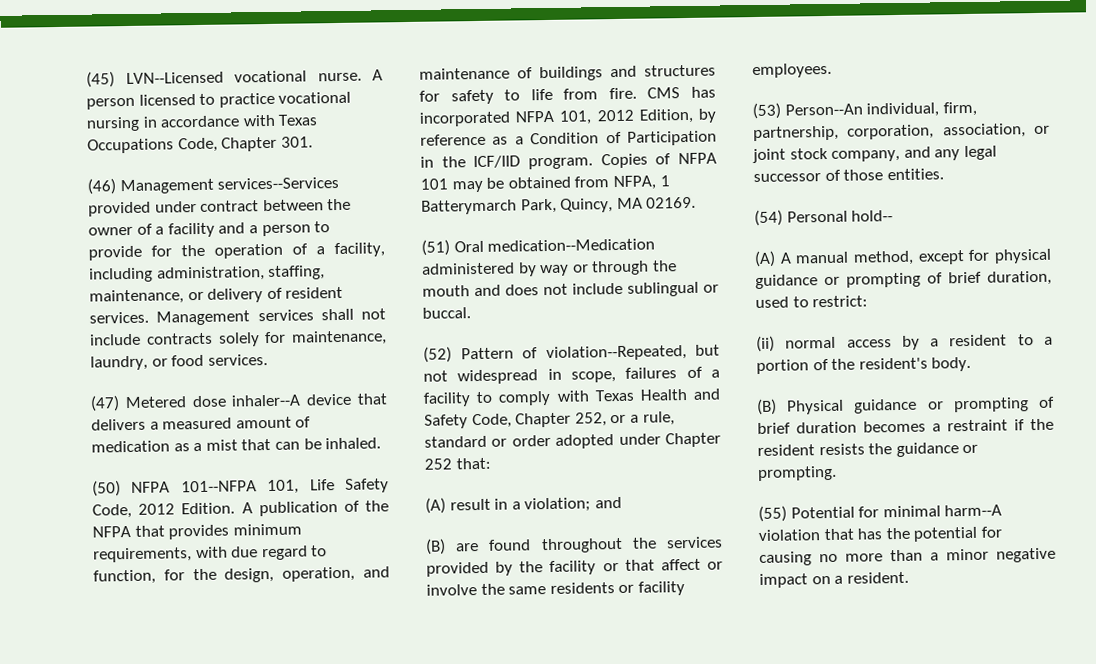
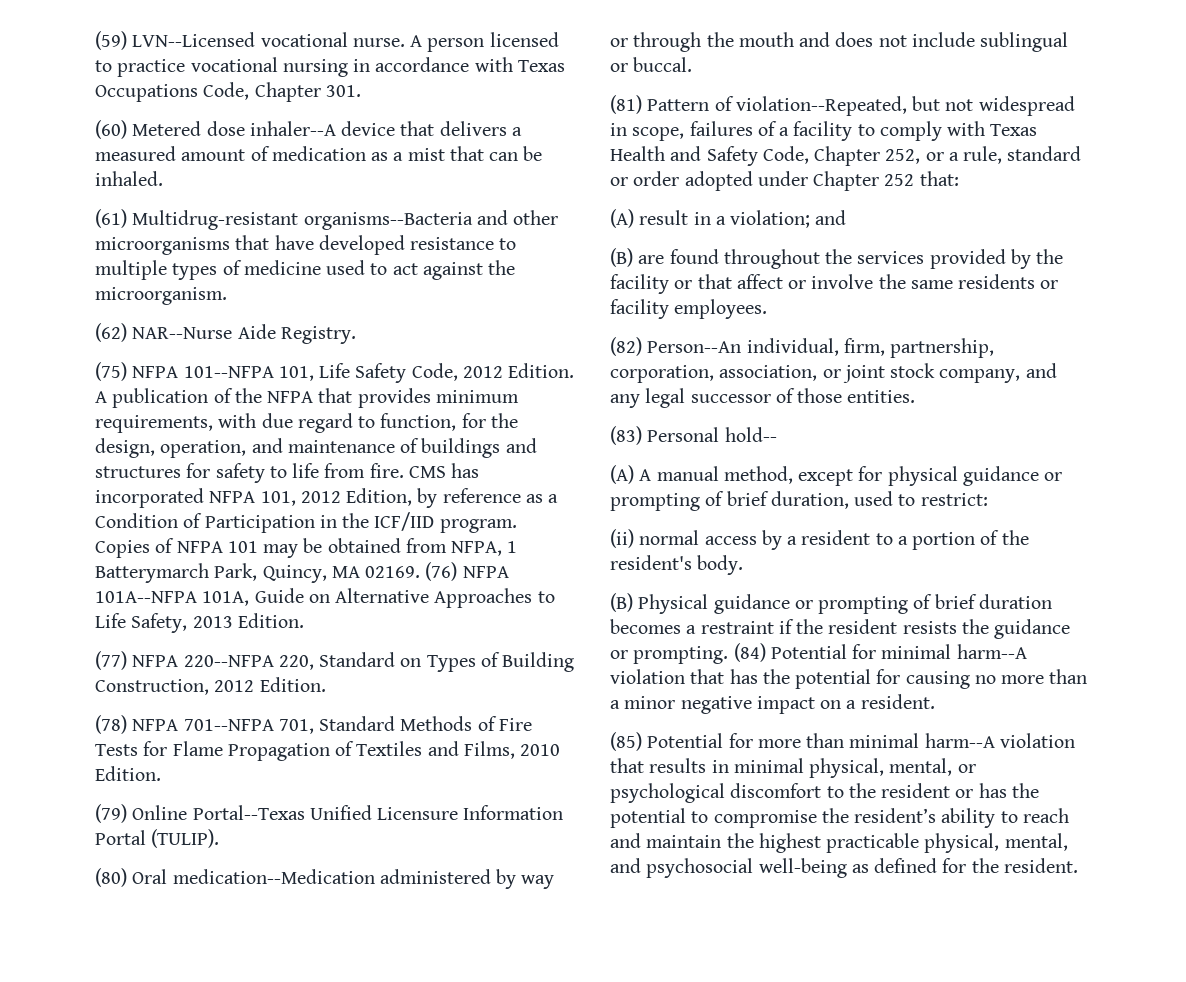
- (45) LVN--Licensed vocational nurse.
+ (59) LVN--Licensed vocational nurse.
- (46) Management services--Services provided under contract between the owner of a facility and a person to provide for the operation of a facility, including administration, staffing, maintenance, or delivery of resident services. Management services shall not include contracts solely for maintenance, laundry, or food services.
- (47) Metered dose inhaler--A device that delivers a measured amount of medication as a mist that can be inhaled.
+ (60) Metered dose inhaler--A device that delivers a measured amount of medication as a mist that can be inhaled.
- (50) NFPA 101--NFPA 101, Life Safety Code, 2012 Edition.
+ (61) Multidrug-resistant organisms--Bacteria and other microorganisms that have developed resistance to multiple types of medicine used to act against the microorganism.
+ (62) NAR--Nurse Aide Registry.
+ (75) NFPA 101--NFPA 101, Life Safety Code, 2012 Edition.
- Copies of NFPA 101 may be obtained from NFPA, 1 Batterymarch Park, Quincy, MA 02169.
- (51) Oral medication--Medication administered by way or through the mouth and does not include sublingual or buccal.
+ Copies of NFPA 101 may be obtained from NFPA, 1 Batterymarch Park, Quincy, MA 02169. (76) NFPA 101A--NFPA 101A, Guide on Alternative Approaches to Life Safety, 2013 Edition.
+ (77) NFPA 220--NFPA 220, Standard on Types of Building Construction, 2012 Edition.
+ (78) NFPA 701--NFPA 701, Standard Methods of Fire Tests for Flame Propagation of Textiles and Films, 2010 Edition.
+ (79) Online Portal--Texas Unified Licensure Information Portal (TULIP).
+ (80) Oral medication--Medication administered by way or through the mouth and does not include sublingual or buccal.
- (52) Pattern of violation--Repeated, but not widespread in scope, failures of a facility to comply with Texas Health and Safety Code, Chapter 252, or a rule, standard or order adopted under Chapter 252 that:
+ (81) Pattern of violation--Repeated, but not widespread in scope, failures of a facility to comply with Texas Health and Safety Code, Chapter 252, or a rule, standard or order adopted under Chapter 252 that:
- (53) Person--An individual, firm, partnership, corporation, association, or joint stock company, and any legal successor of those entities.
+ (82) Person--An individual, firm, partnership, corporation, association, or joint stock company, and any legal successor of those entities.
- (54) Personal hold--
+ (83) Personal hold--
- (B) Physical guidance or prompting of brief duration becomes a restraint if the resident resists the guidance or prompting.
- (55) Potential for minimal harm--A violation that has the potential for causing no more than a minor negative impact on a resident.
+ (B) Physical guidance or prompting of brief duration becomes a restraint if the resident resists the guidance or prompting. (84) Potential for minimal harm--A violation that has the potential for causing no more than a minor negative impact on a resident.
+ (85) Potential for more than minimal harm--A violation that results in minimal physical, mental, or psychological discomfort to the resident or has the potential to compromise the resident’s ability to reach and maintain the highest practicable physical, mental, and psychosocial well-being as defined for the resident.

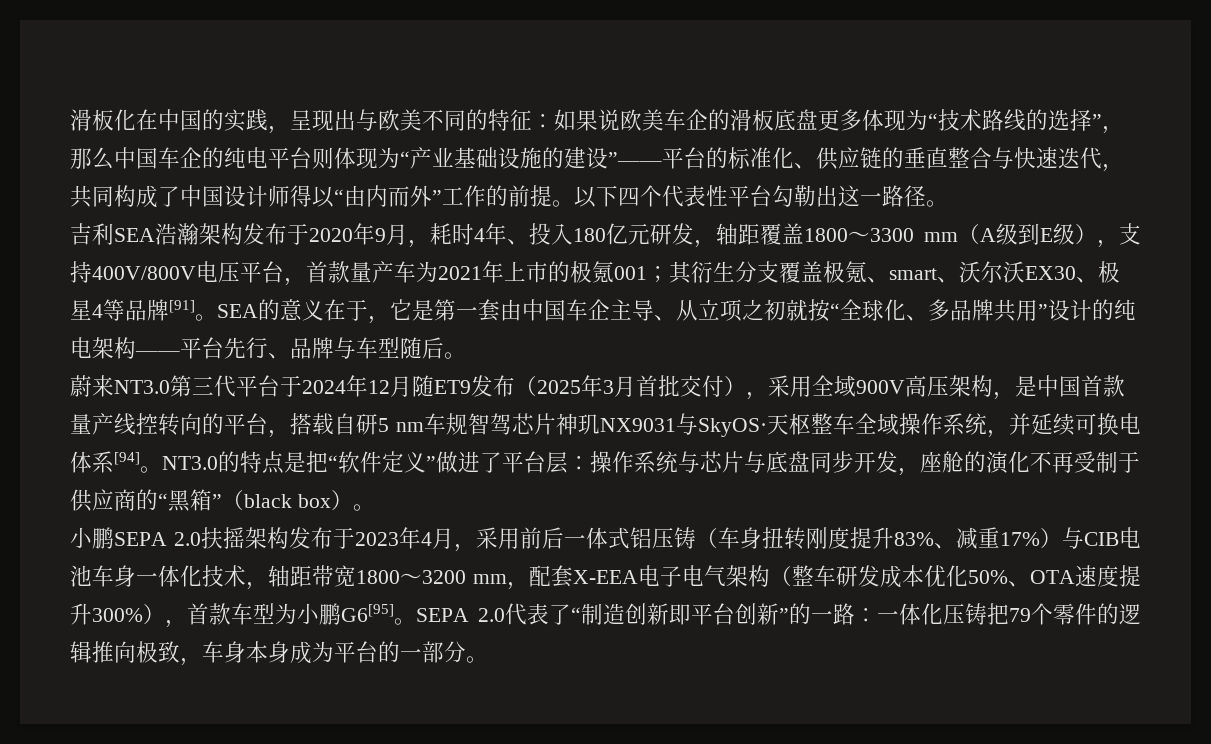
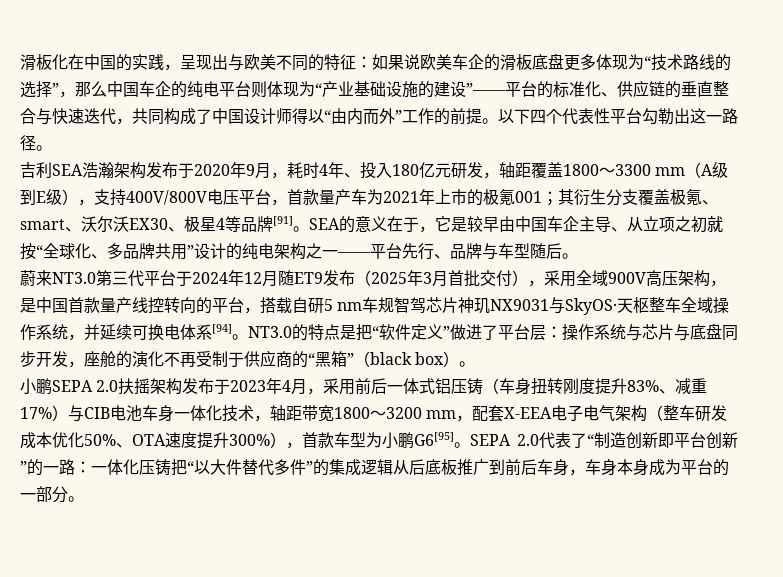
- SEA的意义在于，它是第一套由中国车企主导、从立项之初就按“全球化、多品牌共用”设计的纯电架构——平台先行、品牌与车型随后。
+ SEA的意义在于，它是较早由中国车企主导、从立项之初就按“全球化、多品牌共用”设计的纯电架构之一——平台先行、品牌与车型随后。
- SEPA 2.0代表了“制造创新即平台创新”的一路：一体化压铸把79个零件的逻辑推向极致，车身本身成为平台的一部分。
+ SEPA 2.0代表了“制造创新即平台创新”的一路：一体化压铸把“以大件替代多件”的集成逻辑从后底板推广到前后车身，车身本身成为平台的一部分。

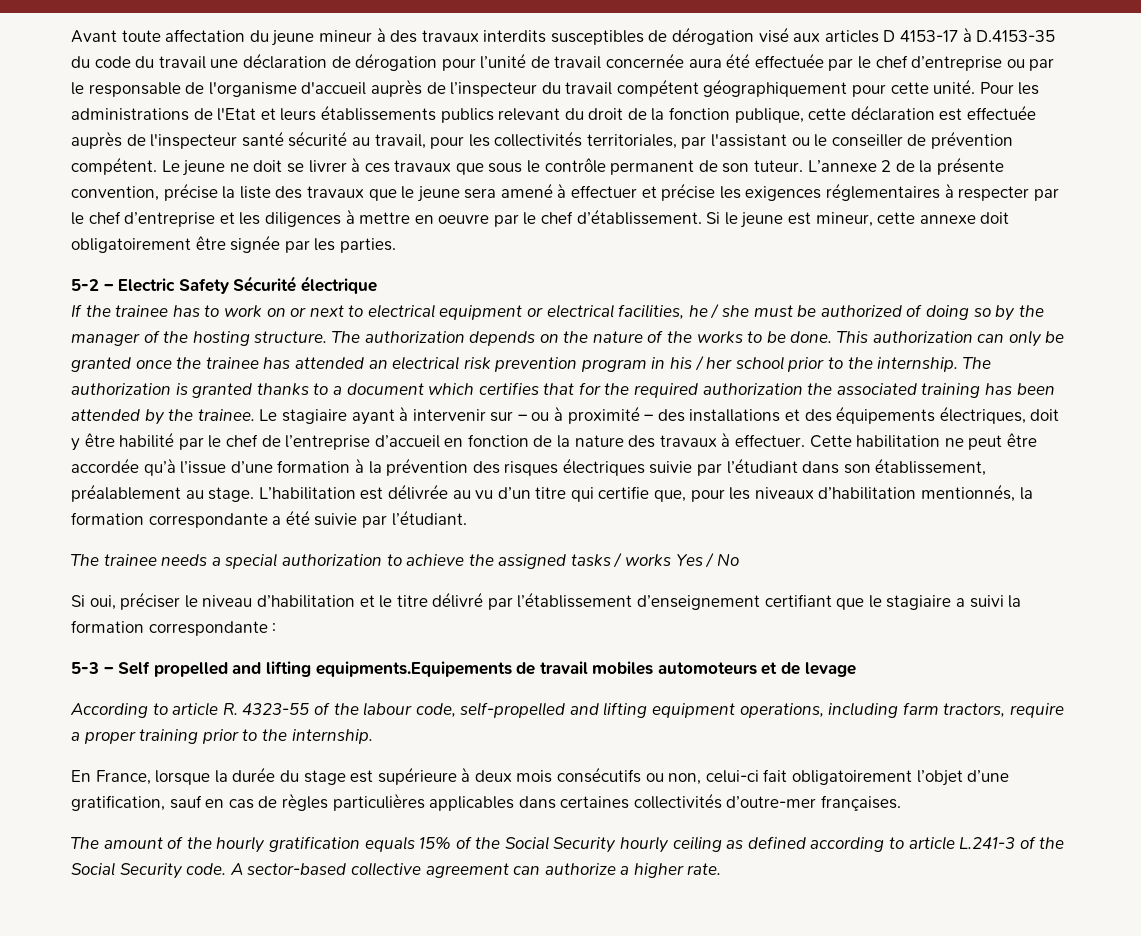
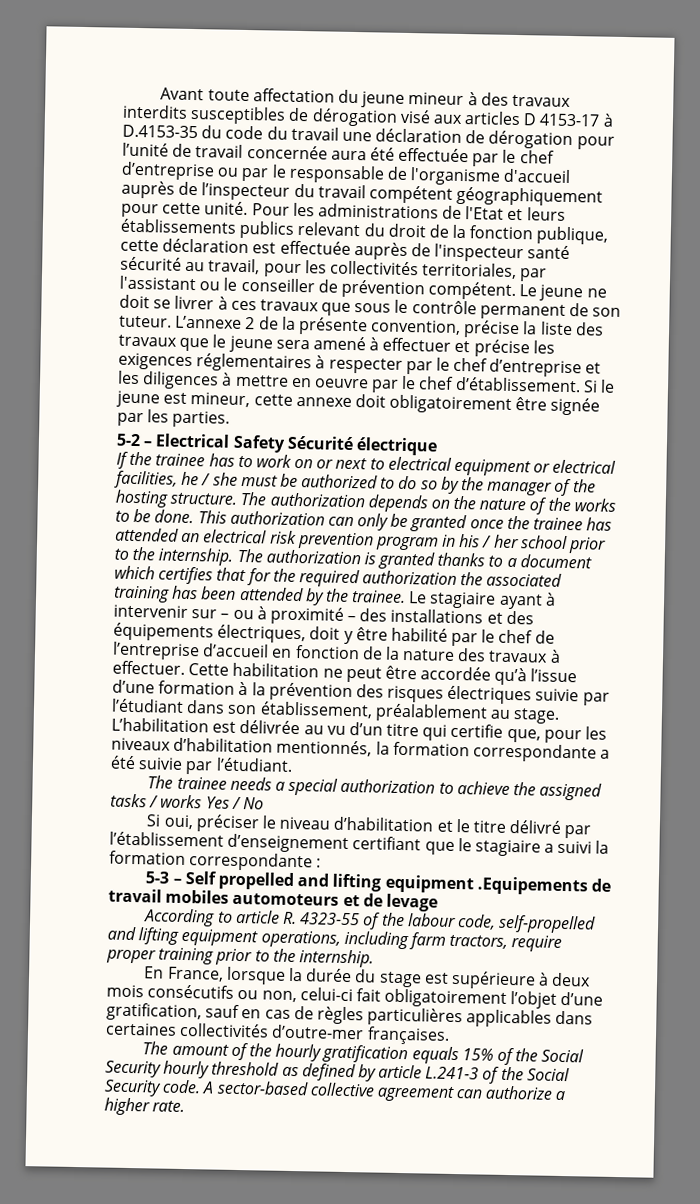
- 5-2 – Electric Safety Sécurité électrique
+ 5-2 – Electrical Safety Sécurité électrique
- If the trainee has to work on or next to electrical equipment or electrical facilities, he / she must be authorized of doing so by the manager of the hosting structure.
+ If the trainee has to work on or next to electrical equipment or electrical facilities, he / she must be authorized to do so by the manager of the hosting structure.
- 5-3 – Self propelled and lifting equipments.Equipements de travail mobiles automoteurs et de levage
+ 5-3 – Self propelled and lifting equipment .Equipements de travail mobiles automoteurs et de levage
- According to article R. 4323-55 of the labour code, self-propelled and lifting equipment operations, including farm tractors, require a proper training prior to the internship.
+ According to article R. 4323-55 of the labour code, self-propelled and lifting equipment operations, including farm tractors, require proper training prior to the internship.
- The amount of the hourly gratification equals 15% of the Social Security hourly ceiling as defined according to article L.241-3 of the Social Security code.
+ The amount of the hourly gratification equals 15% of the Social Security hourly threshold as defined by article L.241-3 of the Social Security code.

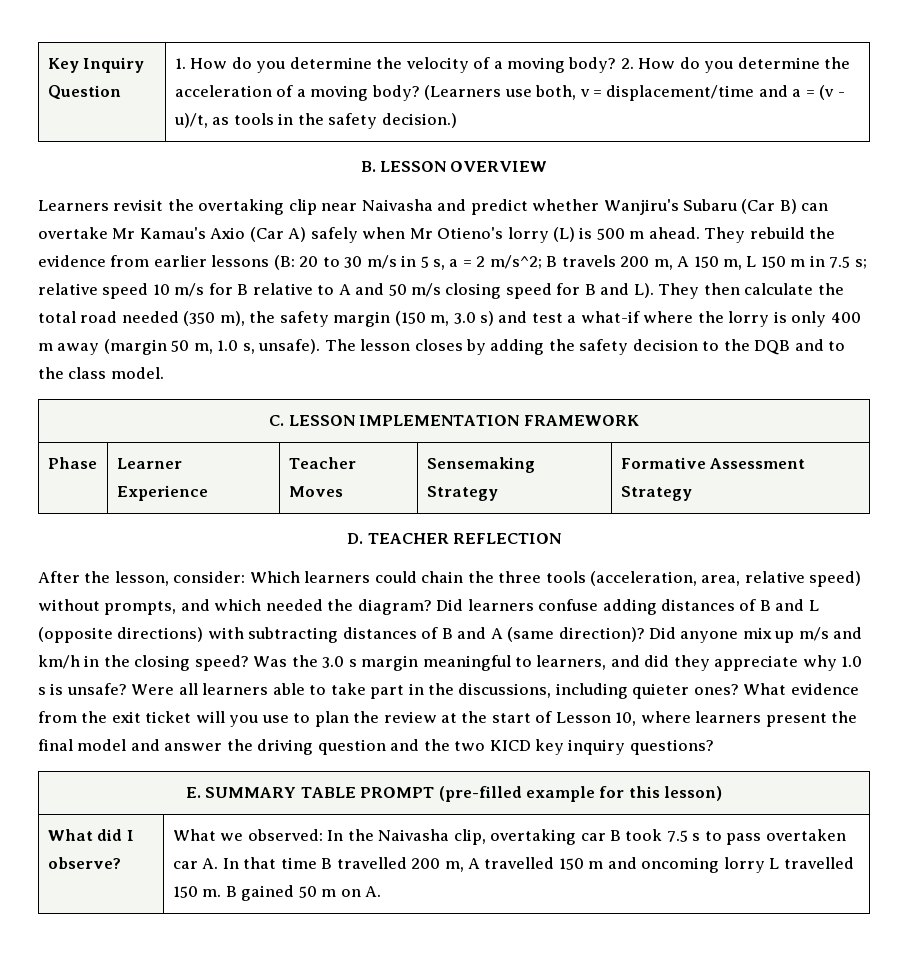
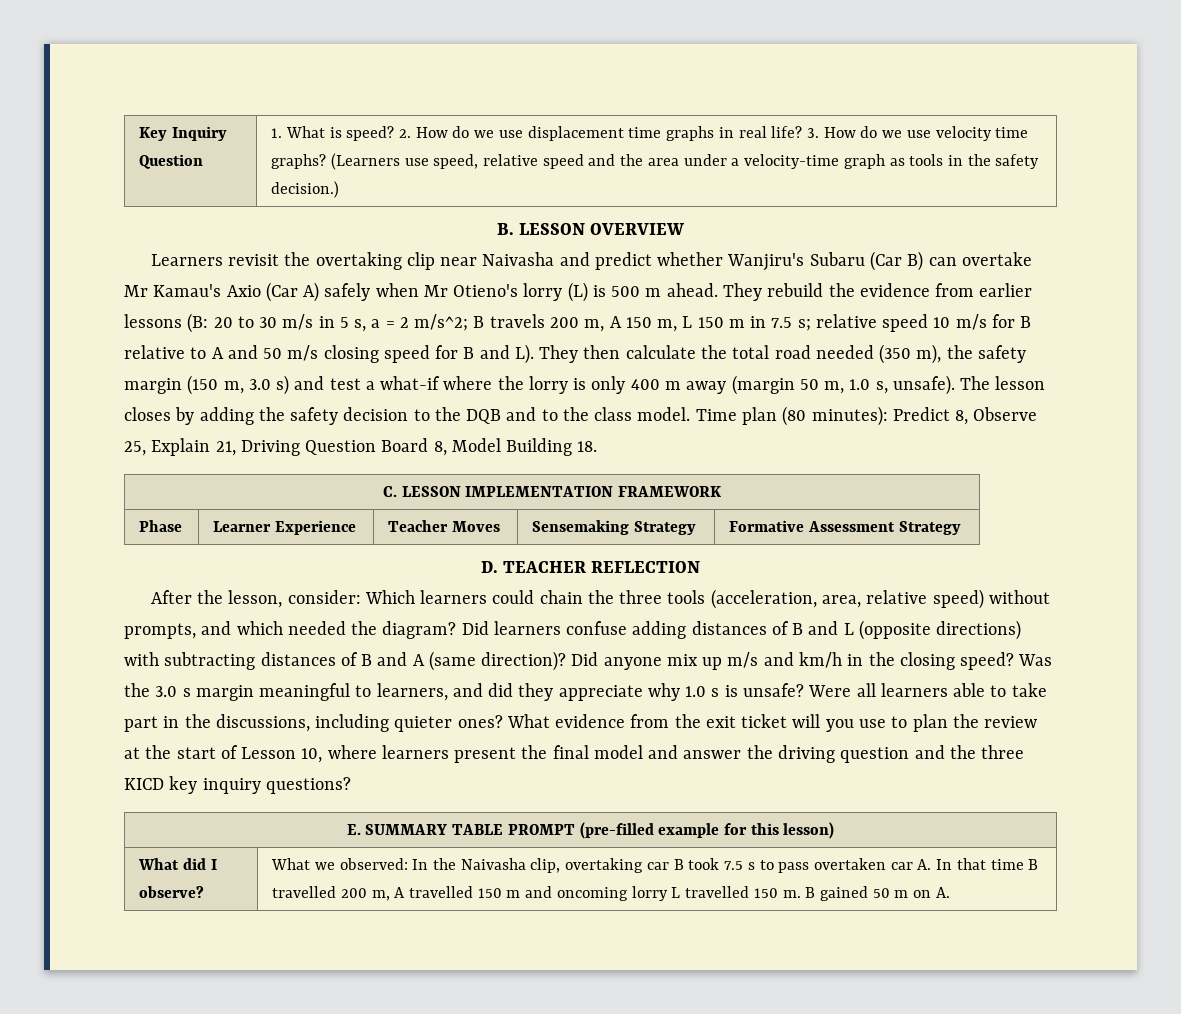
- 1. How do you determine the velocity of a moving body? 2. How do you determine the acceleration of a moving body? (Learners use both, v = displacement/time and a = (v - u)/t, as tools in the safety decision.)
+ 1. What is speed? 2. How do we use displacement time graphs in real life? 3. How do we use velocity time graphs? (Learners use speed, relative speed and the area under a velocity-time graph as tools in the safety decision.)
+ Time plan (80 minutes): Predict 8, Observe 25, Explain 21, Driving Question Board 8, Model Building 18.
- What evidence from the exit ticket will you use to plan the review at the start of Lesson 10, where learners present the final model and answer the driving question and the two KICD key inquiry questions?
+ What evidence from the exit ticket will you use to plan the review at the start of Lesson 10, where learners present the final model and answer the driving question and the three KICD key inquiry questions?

***

**INSTRUCTIONS TO FOLLOW**
In the entries above, find the line containing "- The amount" and the line containing "- 1. How do"; give again exactly those two lines and every line between them, minus the pictures.

**OUTPUT OF THE EXERCISE**
- The amount of the hourly gratification equals 15% of the Social Security hourly ceiling as defined according to article L.241-3 of the Social Security code.
+ The amount of the hourly gratification equals 15% of the Social Security hourly threshold as defined by article L.241-3 of the Social Security code.

- 1. How do you determine the velocity of a moving body? 2. How do you determine the acceleration of a moving body? (Learners use both, v = displacement/time and a = (v - u)/t, as tools in the safety decision.)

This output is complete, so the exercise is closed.